Cathay Pacific snubs union over pay talks and says it will contact staff directly, in move flight attendants’ group calls ‘greatest setback’ in a decade
- Airline calls the bargaining process an outdated practice stemming from the 1970s that is no longer relevant
- Union, with more than 6,000 members, accuses Cathay of setting a bad precedent for all companies
In response, the union, which represents more than 80 per cent of existing staff, called the move its “greatest setback” in a decade.
The airline’s management said it would engage with employees directly through digital communication platforms, adding it would no longer recognise the “old fashioned confrontational legacy practices” of the past.
“The time has come to move on from outdated practices [of union-led labour negotiations] that were designed back in the 1970s, which are simply not right or relevant for the modern world,” Jeanette Mao, the airline’s general manager of in-flight service, said in an internal video.
Cathay Pacific Airways announces its largest job cuts in history
She also accused the union of working with outside groups to the detriment of the company.
“I’m afraid recently we have seen the FAU be influenced by input from outside parties who are not Cathay employees, and who do not appear to have the company’s best interest at heart,” Mao said.
The union accused the airline of disrespecting its members by scrapping its annual “year-end negotiation”.
The bargaining session normally allows the union to try and secure more concessions, bonuses and pay rise commitments, among other things.
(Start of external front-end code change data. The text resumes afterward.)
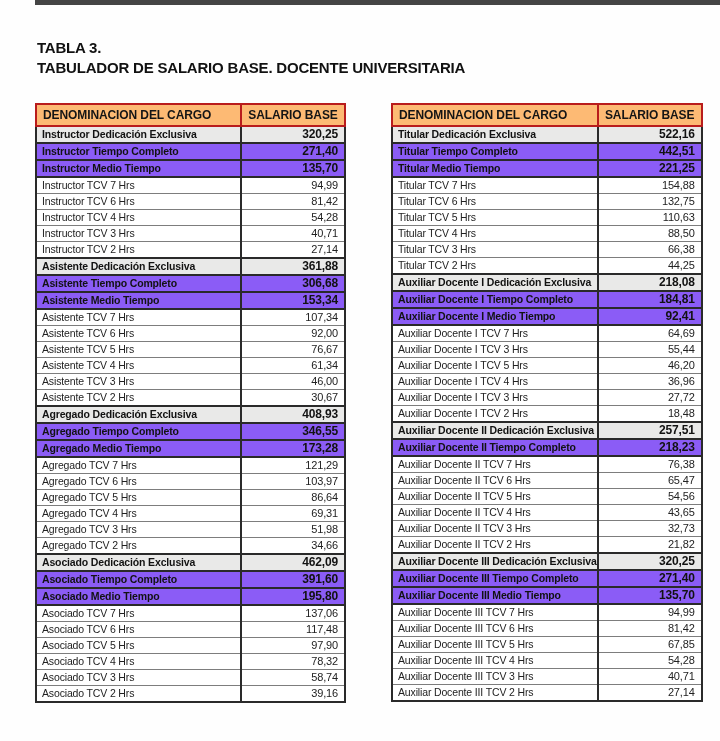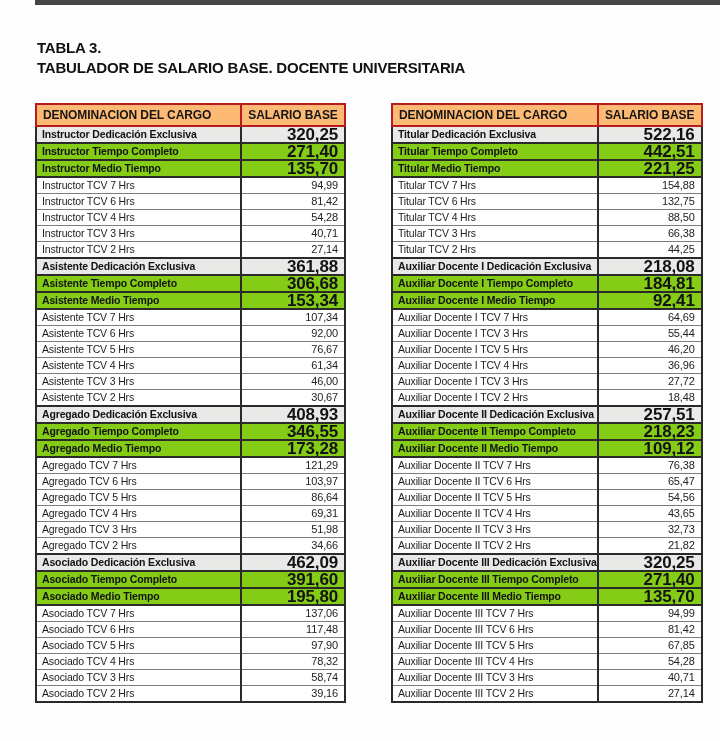"320,25" tr.row-section td:last-child, tr.row-bold td:last-child { font-size: 17px -> 12px }
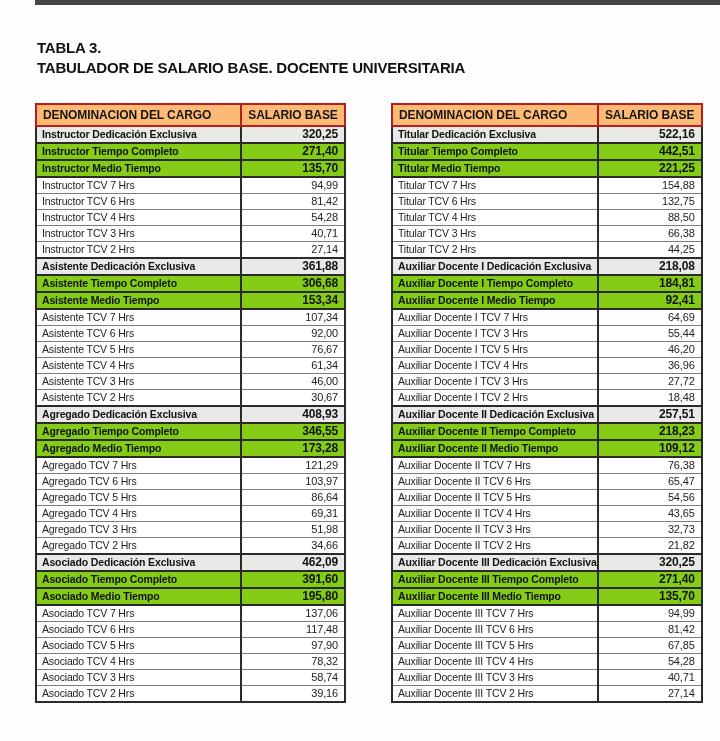"Instructor Tiempo Completo" tr.row-bold td { background: #84cc16 -> #8b5cf6 }
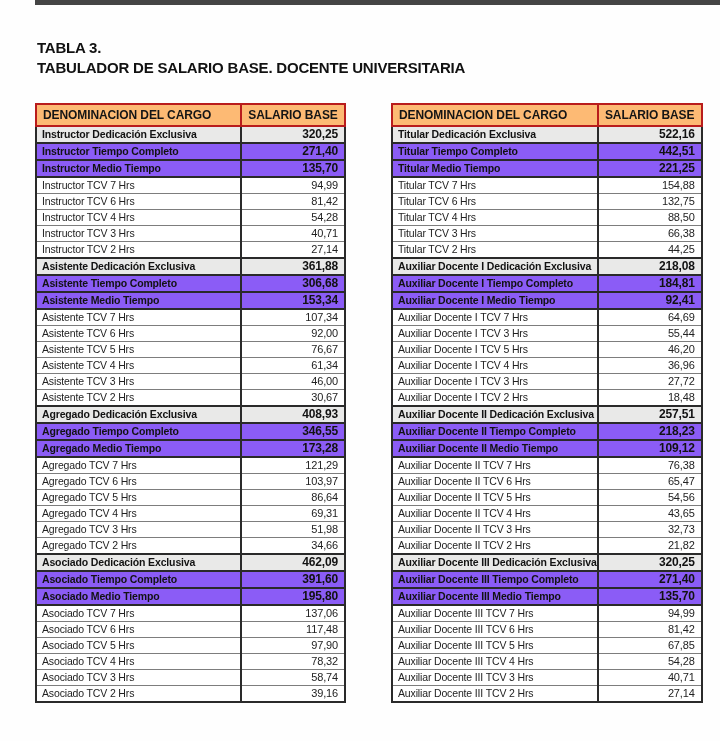"Titular TCV 5 Hrs" tr.row-normal { html: none -> <tr> <td>Titular TCV 5 Hrs</td> <td>110,63</td> </tr> }
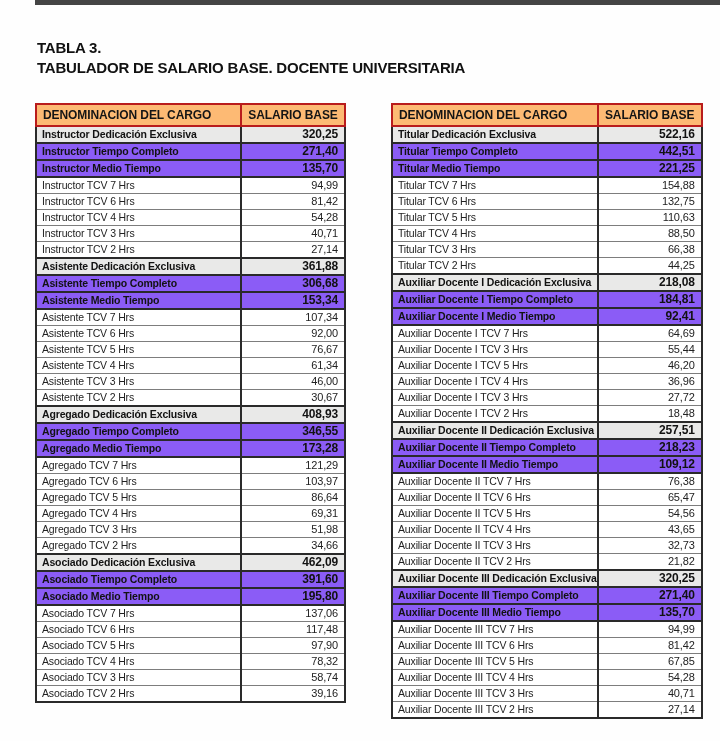"Auxiliar Docente II Medio Tiempo" tr.row-bold { html: <tr> <td>Auxiliar Docente II Medio Tiempo</td> <td>109,12</td> </tr> -> none }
Cathay has already confirmed there would be no annual bonuses this year or any pay rise in 2021.
Amber Suen, the FAU’s internal vice-chairwoman, objected to Mao’s characterisation of labour practices as outdated.
“The format of negotiation is never outdated or old fashioned,” she said. “It is a way for both parties to come together to work together for harmonious labour relations, it is never confrontational, it has proved useful.
“What Cathay Pacific is doing is setting very bad precedence for all enterprises by removing our collective bargaining power.”
The union told its more than 6,000 members that losing year-end negotiations meant it would be permanently deprived of the right to negotiate with the company.
“It will be FAU’s greatest setback throughout the past 10 years,” it said.
The airline stopped recognising the more powerful and influential pilot’s union days before carrying out a sweeping overhaul of the business in October.
Previously, the airline would negotiate with both unions on pay rises and changes to terms and conditions for frontline staff. The airline did not engage them before introducing new contracts enabling the company to tweak employment contracts unilaterally.
As part of the overhaul, the carrier rolled out cheaper employment contracts which 7,346 cabin crew and 2,613 pilots – many reluctantly – accepted on new take-it-or-leave-it terms.
“We are fully committed to listening to our crew community – we respect them and their views enormously,” an airline spokeswoman said. “We will be adopting new ways of hearing feedback and suggestions from our crew members direct and in real time, at any time throughout the year.”
Chris Chan King-chi, an associate professor at Chinese University who specialises in labour relations and trade unions, said Hong Kong did not have a law guaranteeing collective bargaining, but called it an “effective and practical way to balance management and labour relations”.
He added: “Without collective bargaining, it is expected that workers’ grievances can be articulated in other ways, from strikes to more hidden forms of resistance, which can be harmful to productivity.”